Oklahoma Wardens are urging better responsibility after a jug line killed a buck.
In the post, the Wardens shared a photo of a very large six-point buck that apparently died after its legs got entangled in an abandoned jug line in Grand Lake in Delaware County.
"This is the first instance we're aware of that a deer has become entangled in a line and died because of it," the post reads.
It is very likely the deer probably suffered a great deal from this incident before it finally succumbed to his predicament. Because the most popular time of year for jug fishing for catfish is coming up, the Wardens also are using this incident to remind anglers of the fishing regulations for alternative methods.

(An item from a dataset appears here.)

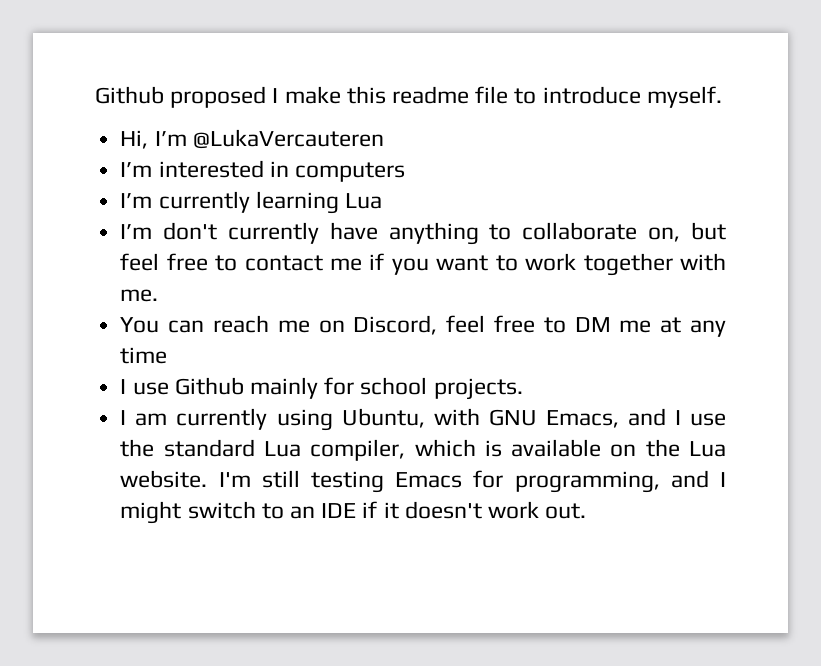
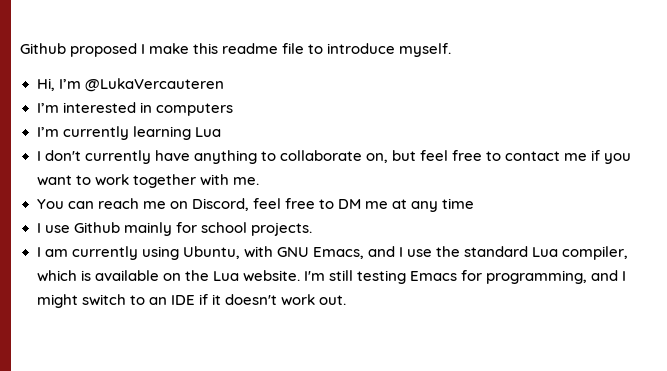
[120,224,153,239] I’m -> [36,151,41,161] I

Whether you're leaving them in open water or river channels, you need to be aware of the rules.
"You are required to mark all your juglines, throwlines, trotlines, limblines, yo-yos, and bank lines with your name and address," the post reads. "You are also required to check those lines every 24 hours."
Requiring the address of the person and contact information seems to be the best solution to combating this sort of issue.
In the past, the Wardens say many birds, especially pelicans and eagles, have been caught up in these abandoned lines and have died due to their injuries.
So, the next time you're in your favorite fishing area, take a few minutes to properly dispose of your extra fishing lines or to make sure your jug or trot lines aren't going to cause any problems. There are different regulations for a reason, and moving your lines a short distance could make a big difference.
These photos are a good reminder that we all have to work together to keep our favorite United States outdoor areas neat and clean if we want to preserve these wild areas for future generations to enjoy.